> What is required
Write the following entries out again exactly, skipping each image.

> Given records
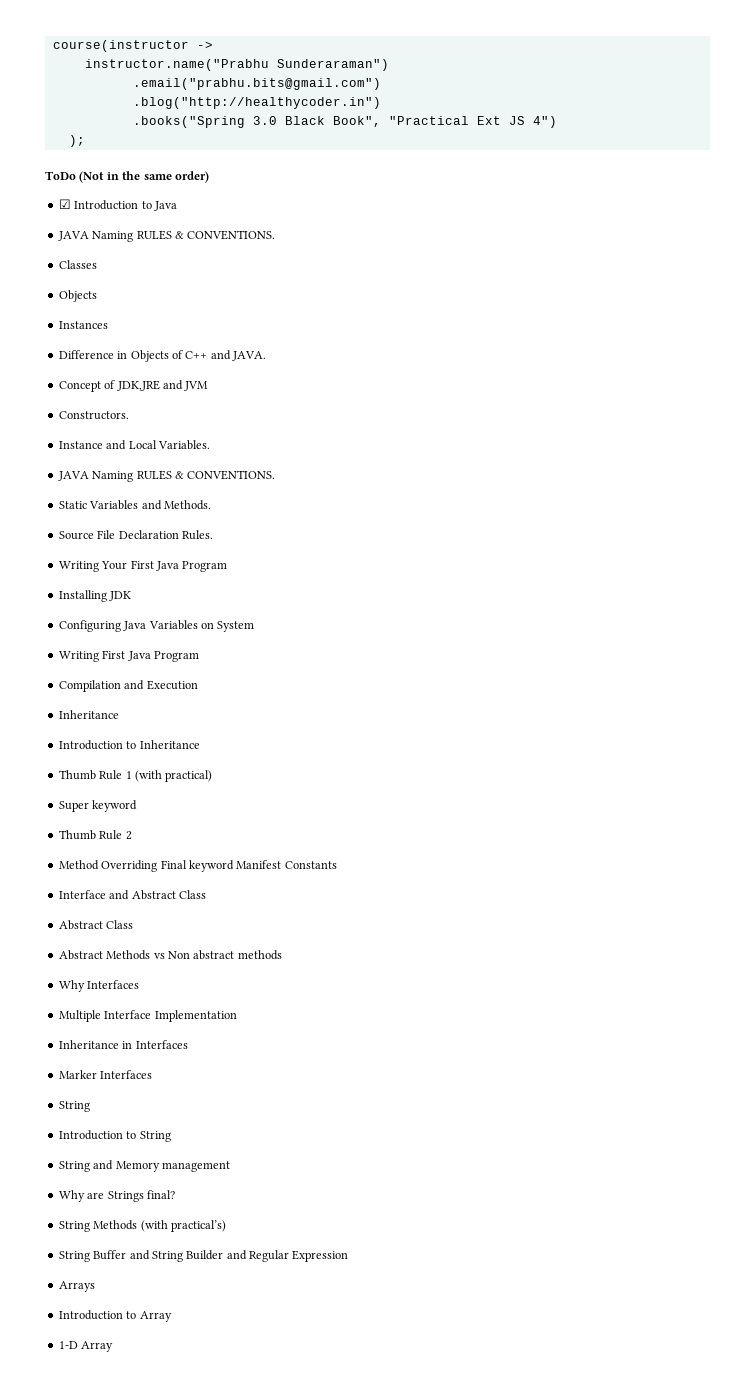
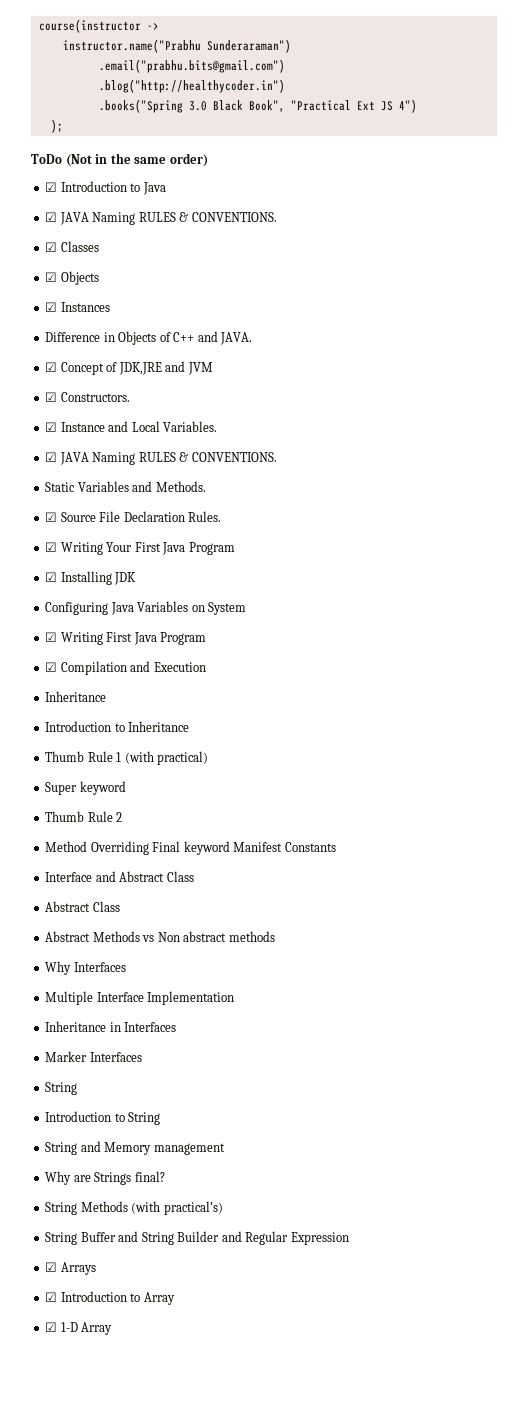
  ☑ Introduction to Java
- JAVA Naming RULES & CONVENTIONS.
- Classes
- Objects
+ ☑ JAVA Naming RULES & CONVENTIONS.
+ ☑ Classes
+ ☑ Objects
- Instances
+ ☑ Instances
- Concept of JDK,JRE and JVM
+ ☑ Concept of JDK,JRE and JVM
- Constructors.
+ ☑ Constructors.
- Instance and Local Variables.
- JAVA Naming RULES & CONVENTIONS.
+ ☑ Instance and Local Variables.
+ ☑ JAVA Naming RULES & CONVENTIONS.
- Source File Declaration Rules.
+ ☑ Source File Declaration Rules.
- Writing Your First Java Program
+ ☑ Writing Your First Java Program
- Installing JDK
+ ☑ Installing JDK
- Writing First Java Program
+ ☑ Writing First Java Program
- Compilation and Execution
+ ☑ Compilation and Execution
- Arrays
+ ☑ Arrays
- Introduction to Array
+ ☑ Introduction to Array
- 1-D Array
+ ☑ 1-D Array

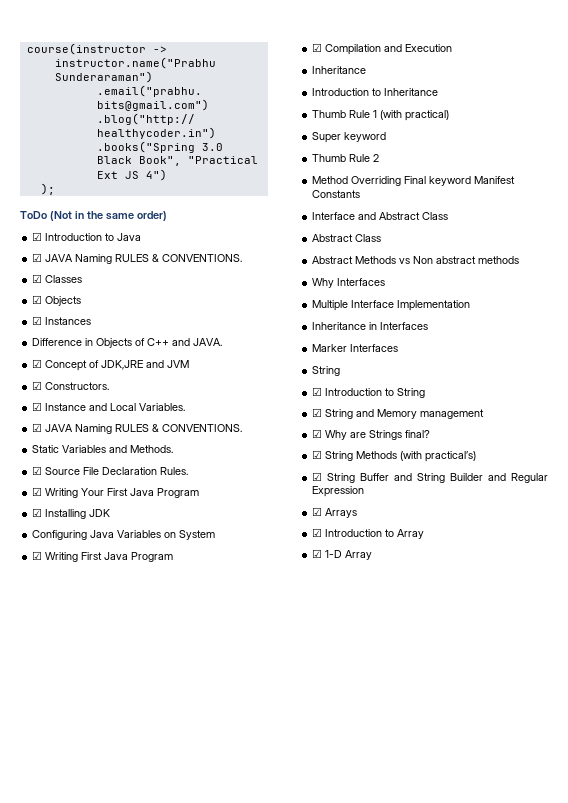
- Introduction to String
+ ☑ Introduction to String
- String and Memory management
+ ☑ String and Memory management
- Why are Strings final?
+ ☑ Why are Strings final?
- String Methods (with practical’s)
+ ☑ String Methods (with practical’s)
- String Buffer and String Builder and Regular Expression
+ ☑ String Buffer and String Builder and Regular Expression

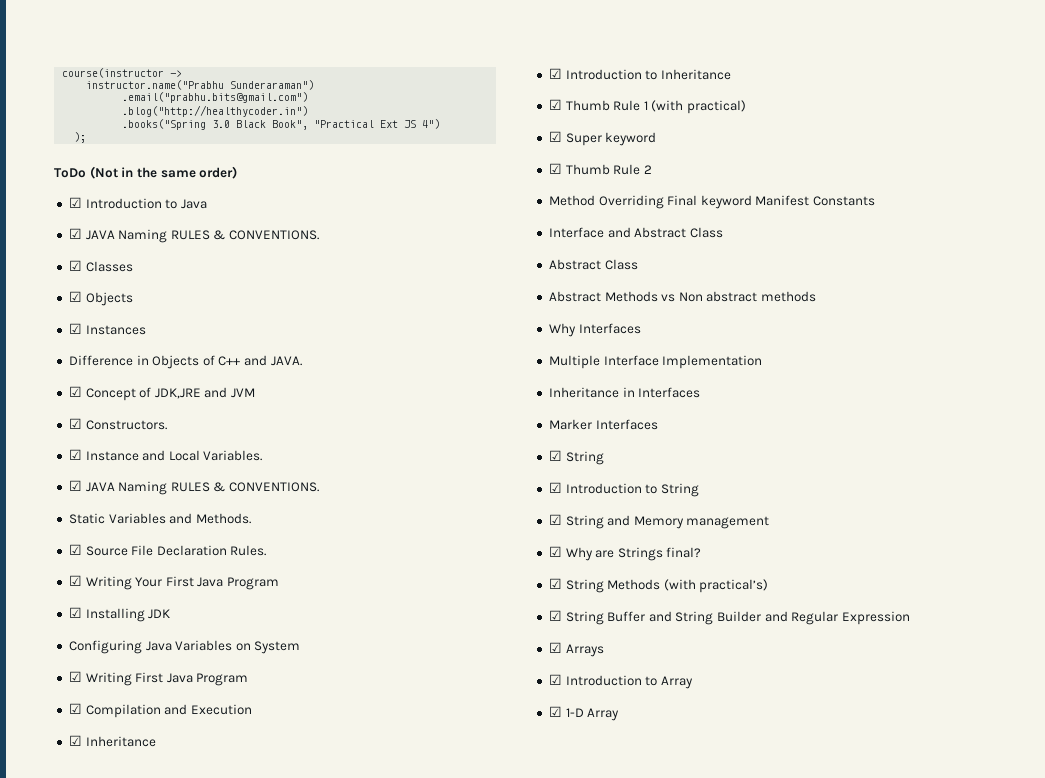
  ☑ Compilation and Execution
- Inheritance
- Introduction to Inheritance
+ ☑ Inheritance
+ ☑ Introduction to Inheritance
- Thumb Rule 1 (with practical)
+ ☑ Thumb Rule 1 (with practical)
- Super keyword
+ ☑ Super keyword
- Thumb Rule 2
+ ☑ Thumb Rule 2
  Marker Interfaces
- String
+ ☑ String

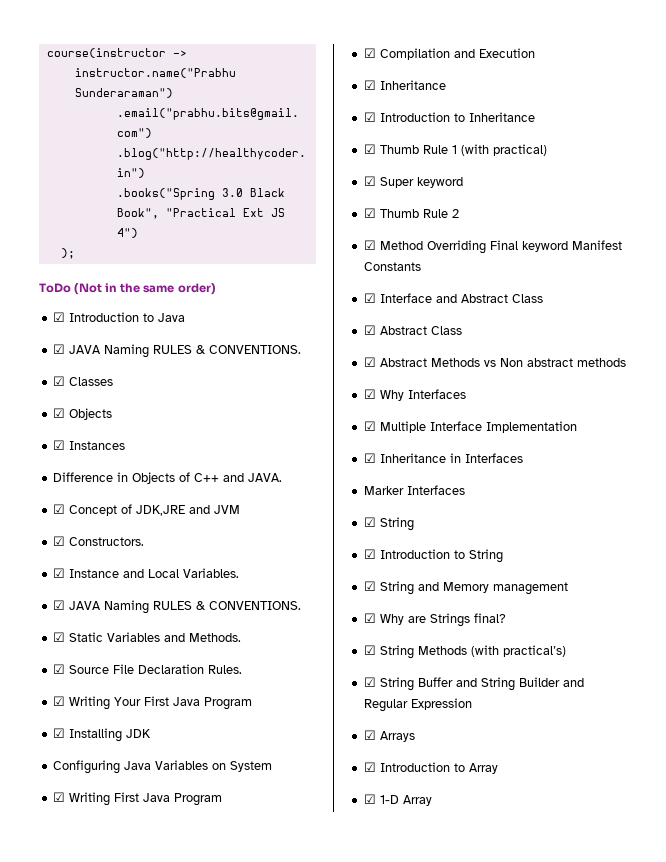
- Static Variables and Methods.
+ ☑ Static Variables and Methods.
- Method Overriding Final keyword Manifest Constants
+ ☑ Method Overriding Final keyword Manifest Constants
- Interface and Abstract Class
- Abstract Class
- Abstract Methods vs Non abstract methods
+ ☑ Interface and Abstract Class
+ ☑ Abstract Class
+ ☑ Abstract Methods vs Non abstract methods
- Why Interfaces
+ ☑ Why Interfaces
- Multiple Interface Implementation
+ ☑ Multiple Interface Implementation
- Inheritance in Interfaces
+ ☑ Inheritance in Interfaces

> Task result
  ☑ Introduction to Java
- JAVA Naming RULES & CONVENTIONS.
- Classes
- Objects
+ ☑ JAVA Naming RULES & CONVENTIONS.
+ ☑ Classes
+ ☑ Objects
- Instances
+ ☑ Instances
- Concept of JDK,JRE and JVM
+ ☑ Concept of JDK,JRE and JVM
- Constructors.
+ ☑ Constructors.
- Instance and Local Variables.
- JAVA Naming RULES & CONVENTIONS.
+ ☑ Instance and Local Variables.
+ ☑ JAVA Naming RULES & CONVENTIONS.
- Source File Declaration Rules.
+ ☑ Source File Declaration Rules.
- Writing Your First Java Program
+ ☑ Writing Your First Java Program
- Installing JDK
+ ☑ Installing JDK
- Writing First Java Program
+ ☑ Writing First Java Program
- Compilation and Execution
+ ☑ Compilation and Execution
- Arrays
+ ☑ Arrays
- Introduction to Array
+ ☑ Introduction to Array
- 1-D Array
+ ☑ 1-D Array

- Introduction to String
+ ☑ Introduction to String
- String and Memory management
+ ☑ String and Memory management
- Why are Strings final?
+ ☑ Why are Strings final?
- String Methods (with practical’s)
+ ☑ String Methods (with practical’s)
- String Buffer and String Builder and Regular Expression
+ ☑ String Buffer and String Builder and Regular Expression

  ☑ Compilation and Execution
- Inheritance
- Introduction to Inheritance
+ ☑ Inheritance
+ ☑ Introduction to Inheritance
- Thumb Rule 1 (with practical)
+ ☑ Thumb Rule 1 (with practical)
- Super keyword
+ ☑ Super keyword
- Thumb Rule 2
+ ☑ Thumb Rule 2
  Marker Interfaces
- String
+ ☑ String

- Static Variables and Methods.
+ ☑ Static Variables and Methods.
- Method Overriding Final keyword Manifest Constants
+ ☑ Method Overriding Final keyword Manifest Constants
- Interface and Abstract Class
- Abstract Class
- Abstract Methods vs Non abstract methods
+ ☑ Interface and Abstract Class
+ ☑ Abstract Class
+ ☑ Abstract Methods vs Non abstract methods
- Why Interfaces
+ ☑ Why Interfaces
- Multiple Interface Implementation
+ ☑ Multiple Interface Implementation
- Inheritance in Interfaces
+ ☑ Inheritance in Interfaces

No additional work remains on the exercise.